Down to the last line, repeat the entries exactly and drop any image.

§ Records from a data source
.....

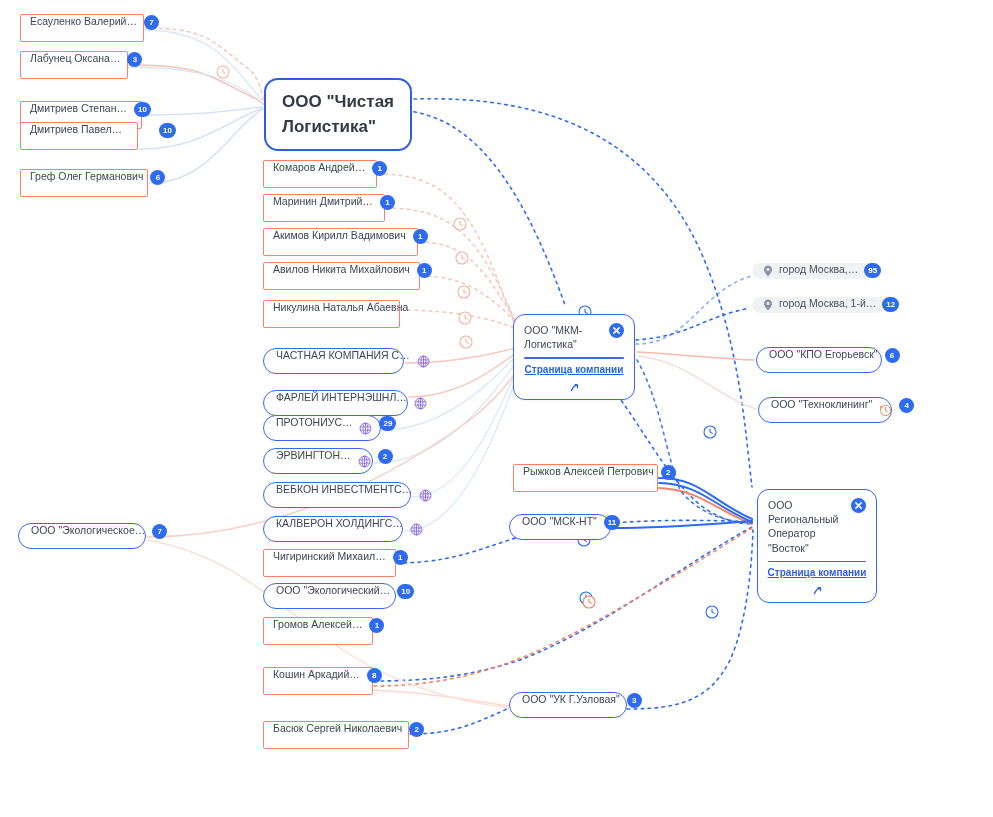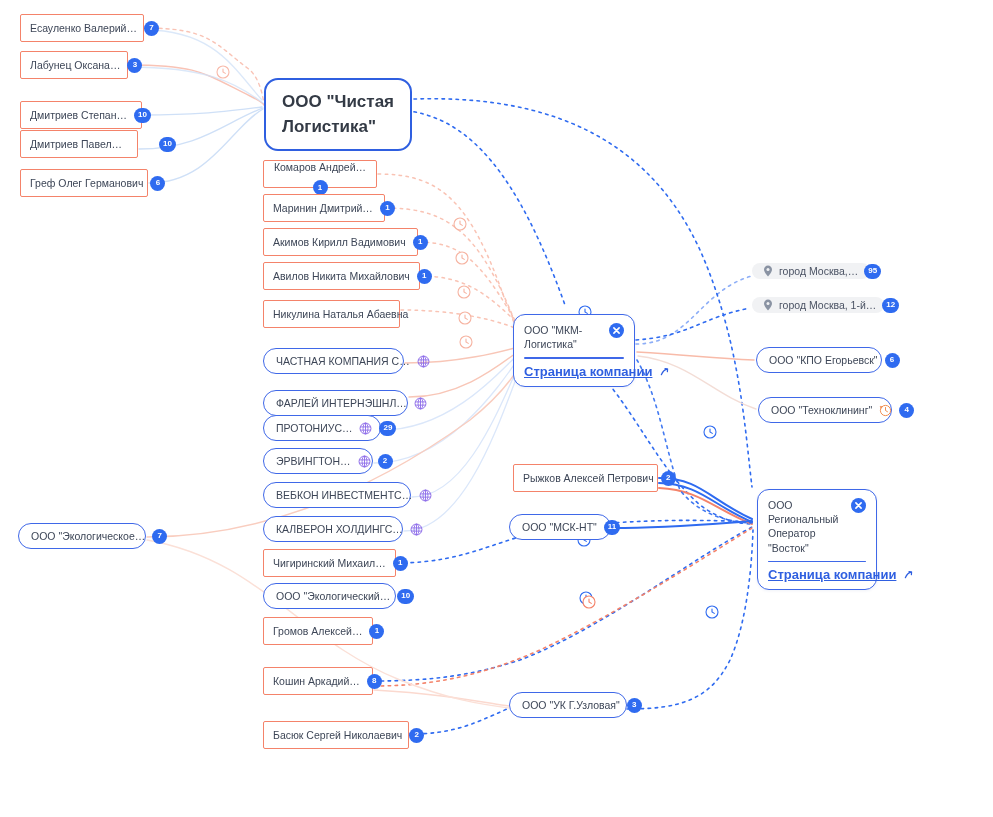--- a/index.html
+++ b/index.html
@@ -11,7 +11,7 @@
   #graph-canvas{position:absolute;inset:0;width:993px;height:817px;}
   #edge-layer{position:absolute;left:0;top:0;width:993px;height:817px;pointer-events:none;}
 
-  .node{position:absolute;box-sizing:border-box;background:#fff;display:flex;align-items:center;cursor:pointer;}
+  .node{position:absolute;box-sizing:border-box;background:#fff;display:flex;cursor:pointer;}
 
   
   .n-person{

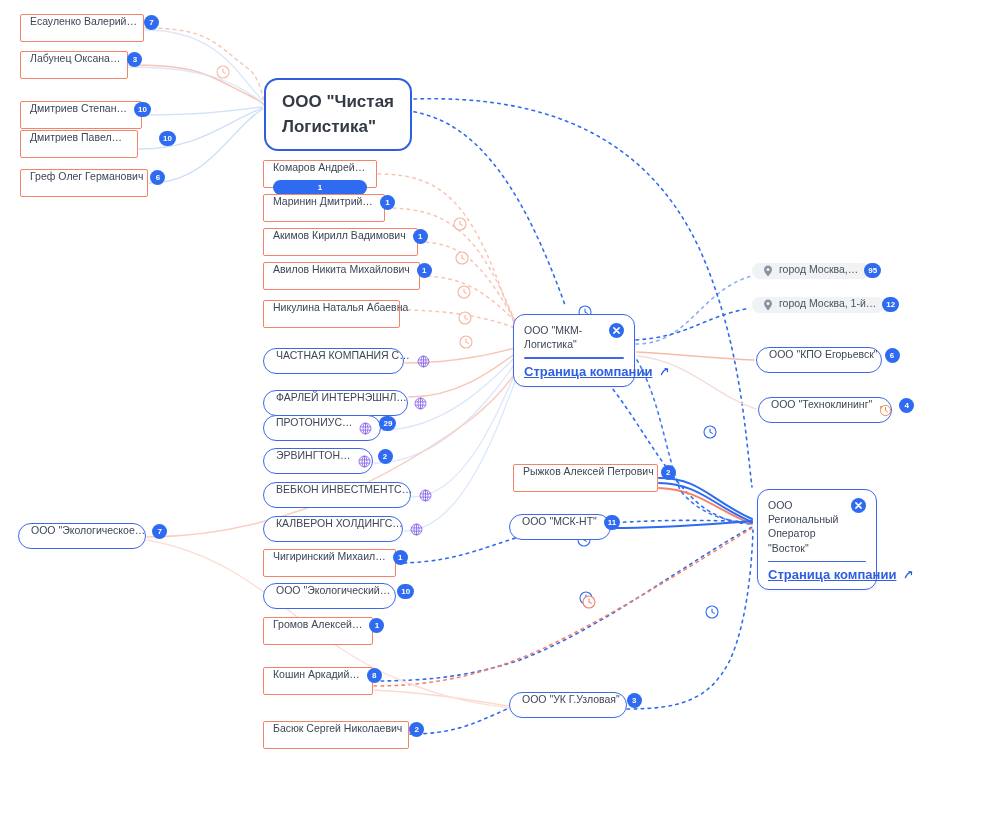--- a/index.html
+++ b/index.html
@@ -174,7 +174,7 @@
         <span>Дмитриев Степан…</span>
         <span class="badge">10</span>
       </div>
-      <div class="node n-person" style="left: 20px; top: 130px; width: 118px; gap: 37px;">
+      <div class="node n-person" style="left: 20px; top: 122px; width: 118px; gap: 37px;">
         <span>Дмитриев Павел…</span>
         <span class="badge">10</span>
       </div>

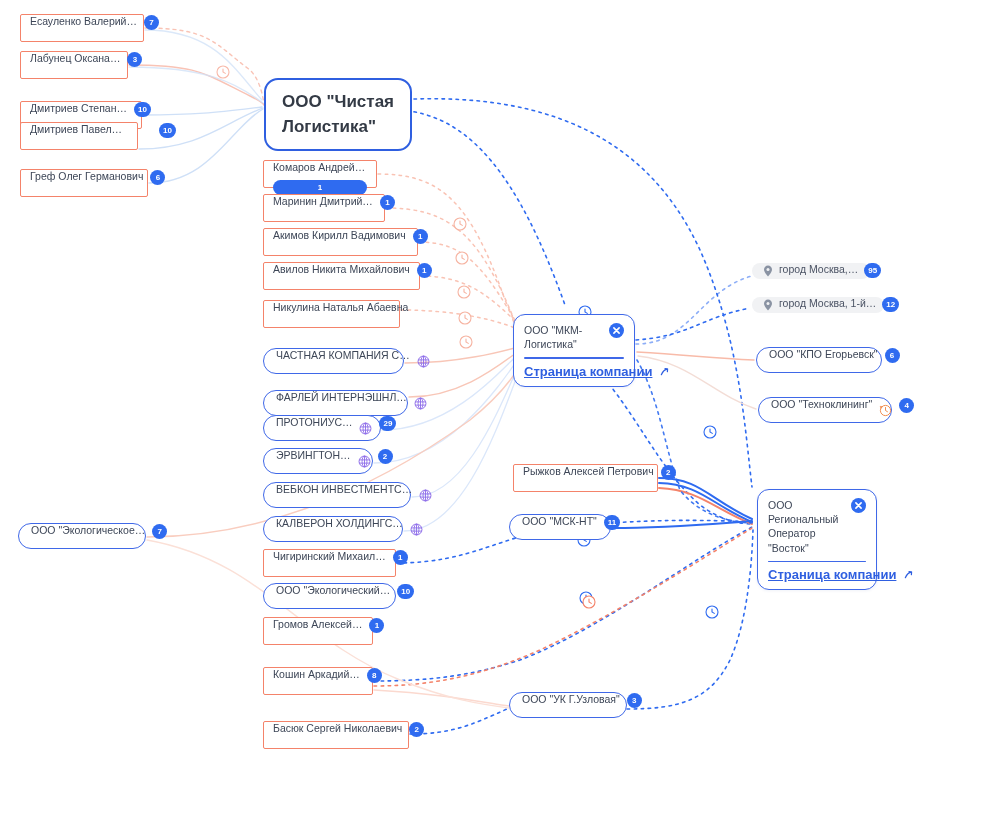--- a/index.html
+++ b/index.html
@@ -186,7 +186,7 @@
         <span>ООО "Экологическое…</span>
         <span class="badge">7</span>
       </div>
-      <div class="node n-person" style="left: 263px; top: 160px; width: 114px; flex-direction: column;">
+      <div class="node n-person" style="left: 263px; top: 160px; width: 114px;">
         <span>Комаров Андрей…</span>
         <span class="badge">1</span>
       </div>

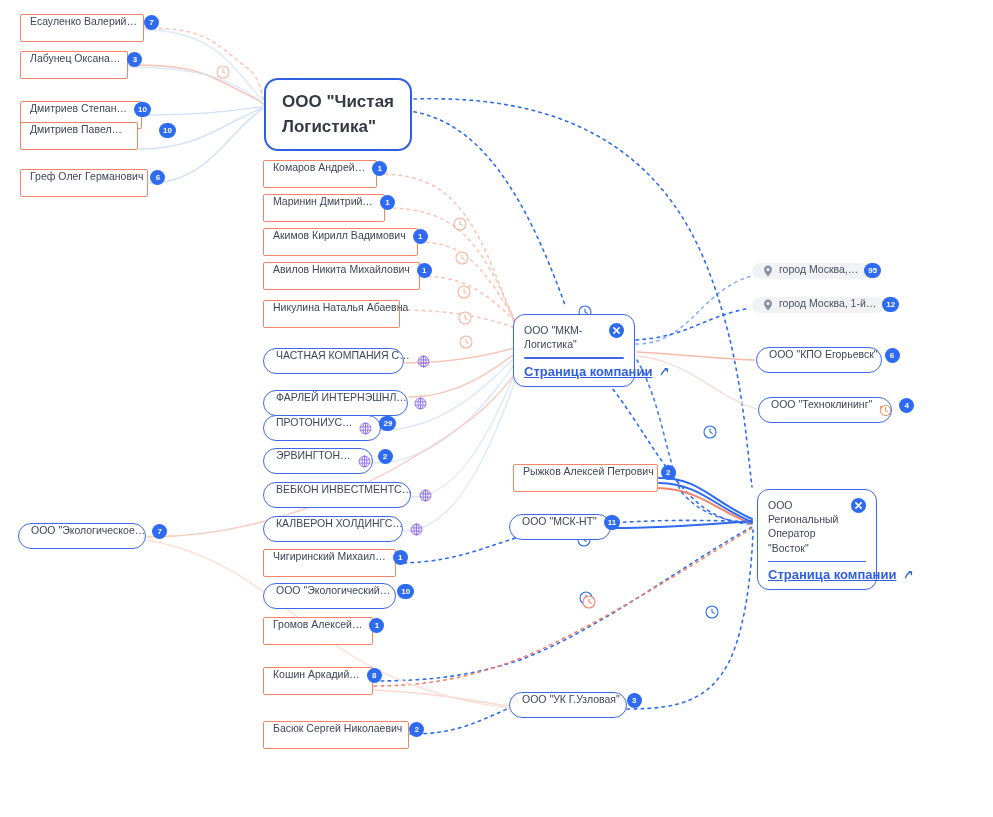--- a/index.html
+++ b/index.html
@@ -47,7 +47,7 @@
   .card-head{display:flex;align-items:flex-start;gap:8px;justify-content:space-between;}
   .card-title{font-size:10.5px;color:#3d4657;line-height:1.35;}
   .card-rule{height:1.4px;background:#3f68e8;margin:6px 0 5px 0;border-radius:1px;}
-  .card-link{font-size:13px;font-weight:700;color:#2f5fe0;display:flex;align-items:center;gap:8px;white-space:nowrap;}
+  .card-link{font-size:10px;font-weight:700;color:#2f5fe0;display:flex;align-items:center;gap:8px;white-space:nowrap;flex-direction:column;}
 
   
   .badge{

.....

§ EXERCISE RESULT
--- a/index.html
+++ b/index.html
@@ -11,7 +11,7 @@
   #graph-canvas{position:absolute;inset:0;width:993px;height:817px;}
   #edge-layer{position:absolute;left:0;top:0;width:993px;height:817px;pointer-events:none;}
 
-  .node{position:absolute;box-sizing:border-box;background:#fff;display:flex;align-items:center;cursor:pointer;}
+  .node{position:absolute;box-sizing:border-box;background:#fff;display:flex;cursor:pointer;}
 
   
   .n-person{

--- a/index.html
+++ b/index.html
@@ -174,7 +174,7 @@
         <span>Дмитриев Степан…</span>
         <span class="badge">10</span>
       </div>
-      <div class="node n-person" style="left: 20px; top: 130px; width: 118px; gap: 37px;">
+      <div class="node n-person" style="left: 20px; top: 122px; width: 118px; gap: 37px;">
         <span>Дмитриев Павел…</span>
         <span class="badge">10</span>
       </div>

--- a/index.html
+++ b/index.html
@@ -186,7 +186,7 @@
         <span>ООО "Экологическое…</span>
         <span class="badge">7</span>
       </div>
-      <div class="node n-person" style="left: 263px; top: 160px; width: 114px; flex-direction: column;">
+      <div class="node n-person" style="left: 263px; top: 160px; width: 114px;">
         <span>Комаров Андрей…</span>
         <span class="badge">1</span>
       </div>

--- a/index.html
+++ b/index.html
@@ -47,7 +47,7 @@
   .card-head{display:flex;align-items:flex-start;gap:8px;justify-content:space-between;}
   .card-title{font-size:10.5px;color:#3d4657;line-height:1.35;}
   .card-rule{height:1.4px;background:#3f68e8;margin:6px 0 5px 0;border-radius:1px;}
-  .card-link{font-size:13px;font-weight:700;color:#2f5fe0;display:flex;align-items:center;gap:8px;white-space:nowrap;}
+  .card-link{font-size:10px;font-weight:700;color:#2f5fe0;display:flex;align-items:center;gap:8px;white-space:nowrap;flex-direction:column;}
 
   
   .badge{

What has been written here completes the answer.